昔は虫垂炎などに使われていて、癒着もせず根本的に治癒する例も多かったそうです。
凄いんですが、現代社会虫垂炎と思ったら病院に行く方が早いですよ。
乙字湯
乙字湯は痔の漢方薬です。
痔の原因には肝臓の血流が関係していると考え、その対策に柴胡、黄芩を加えている。
名前は違いますがこれも柴胡剤と言われるグループです。
乙字湯は江戸時代、水戸藩のお医者さんであった「原南陽」が使ったといわれています。
当時に西洋医学の知識があったかは不明ですが、乙字湯に肝臓の血流に効果のある生薬を加えたセンスは脱帽ものですね。
防風通聖散
防風通聖散のお話を詳しくするには一貫堂医学について話をする必要があります。
一貫堂医学の中で臓毒証(食毒)と言われる体質がありますが、この体質のものに使われた漢方薬です。
一貫堂医学を考えた森道伯氏は晩年防風通聖散を一番よく使ったといわれています。
理由としては当時(昭和初期あたり)の好景気による肉食への変遷です。
食べ慣れない肉食により体の中に蓄積しそれが毒として体に不調をきたしているから、ではないかと言われています。

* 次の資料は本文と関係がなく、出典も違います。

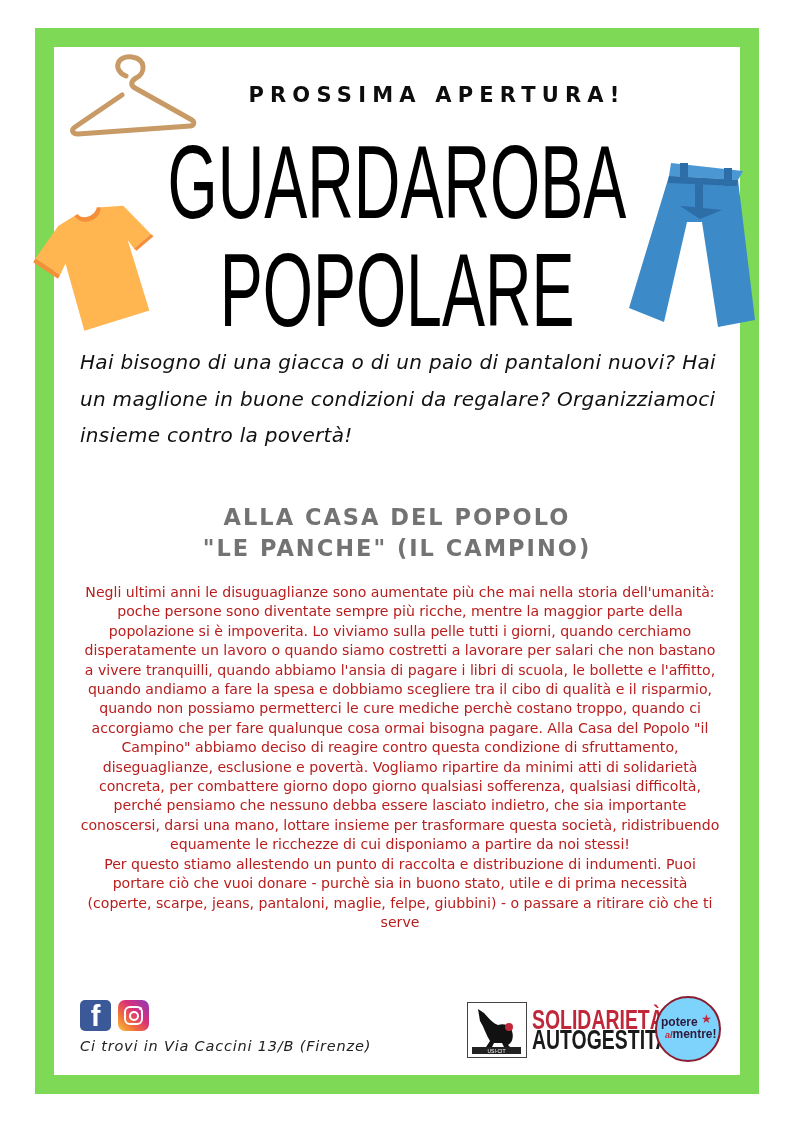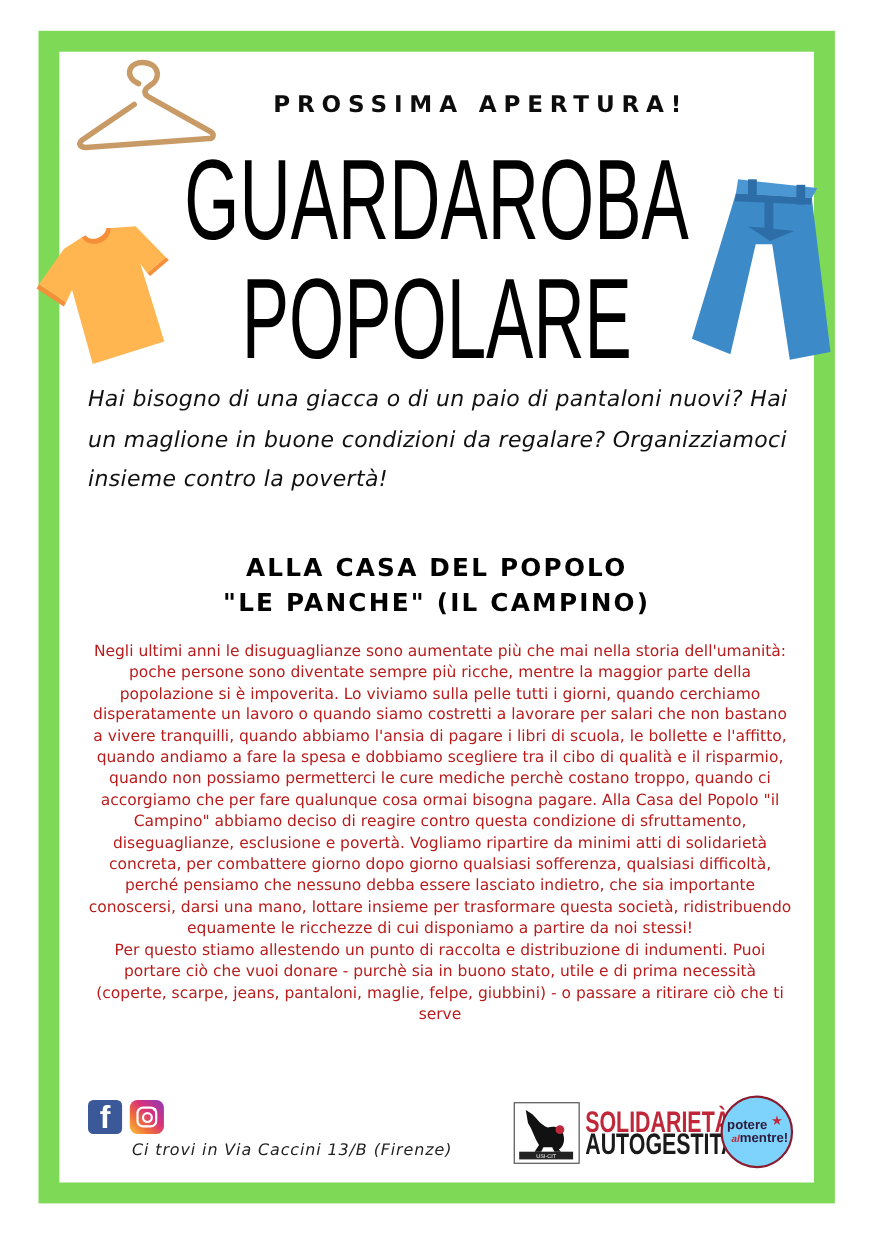"ALLA CASA DEL POPOLO" .venue { color: #000000 -> #737373 }
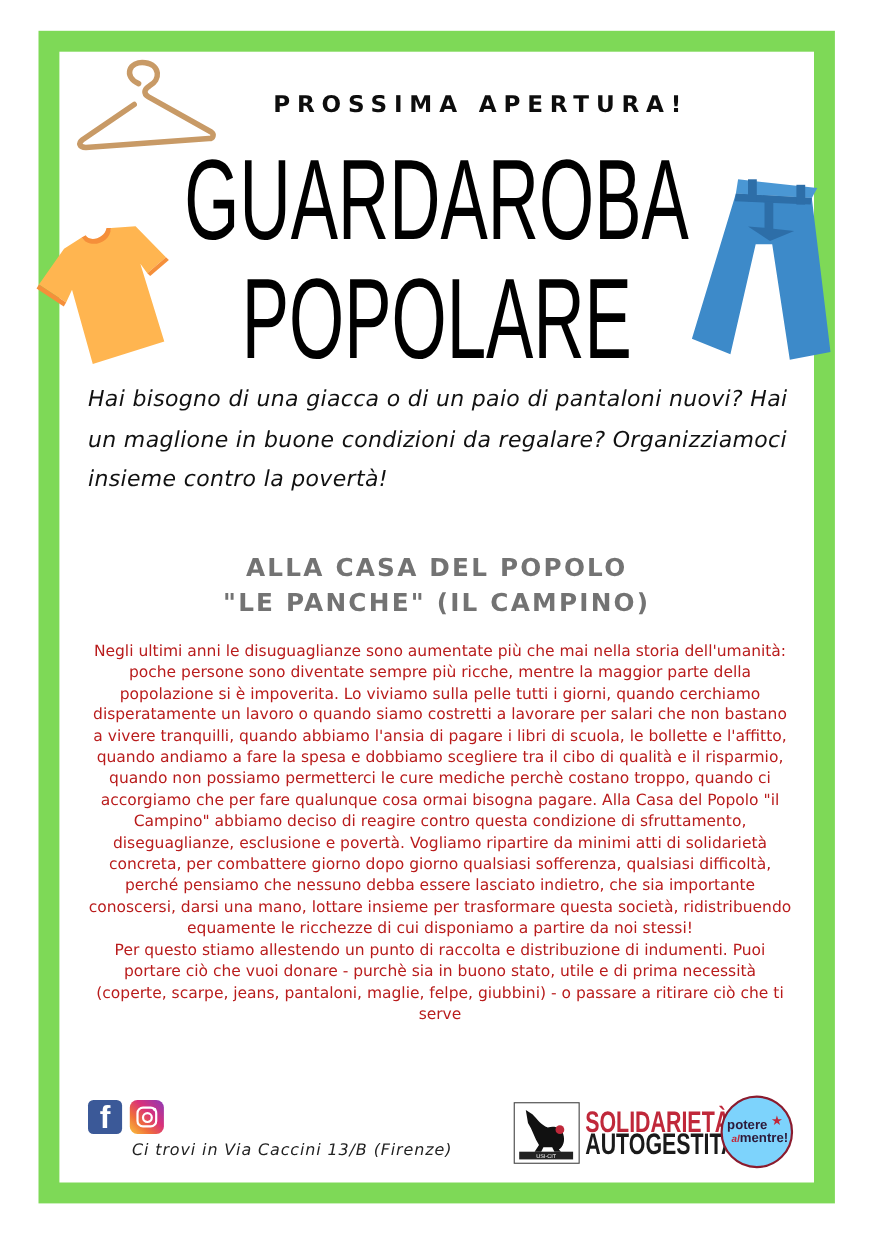"Ci trovi in Via Caccini" .address { margin-left: 40px -> none }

当時ですらそのように言われています。現在あなたの食事はどうですか?
痩せるために肉を増やしていませんか?
食事というものは大変重要ですから、痩せるかも?の前に食事や生活を見直しましょう。
防風通聖散はやせ薬として一般認識されているかもしれませんがここまで読んでいただいたあなたには説明不要ですね?
安心してください、飲むだけではやせません。
まとめ
便秘自体に使う漢方薬も、便秘を体質としてとらえるかと大きく分けて二つ紹介しました。
どちらもあくまで一部です。
もっとたくさんありますから、何とかお腹をすっきりさせたいあなたは一度専門家へご相談いただくのもベストでしょう。
そして、便通で忘れてはいけないことは生活習慣です。
生活習慣をととのえず、漢方薬を飲むだけで解決させようとするのは少し難しいと思います。
試しに紙に書いてみて何が足りないか何が多いかなどを見直すのもよいでしょう。
「漢方薬局にいって青汁や緑色の錠剤を勧められた!」
これも生活習慣の改善の為です。
野菜が足りないといわれているのかもしれませんね。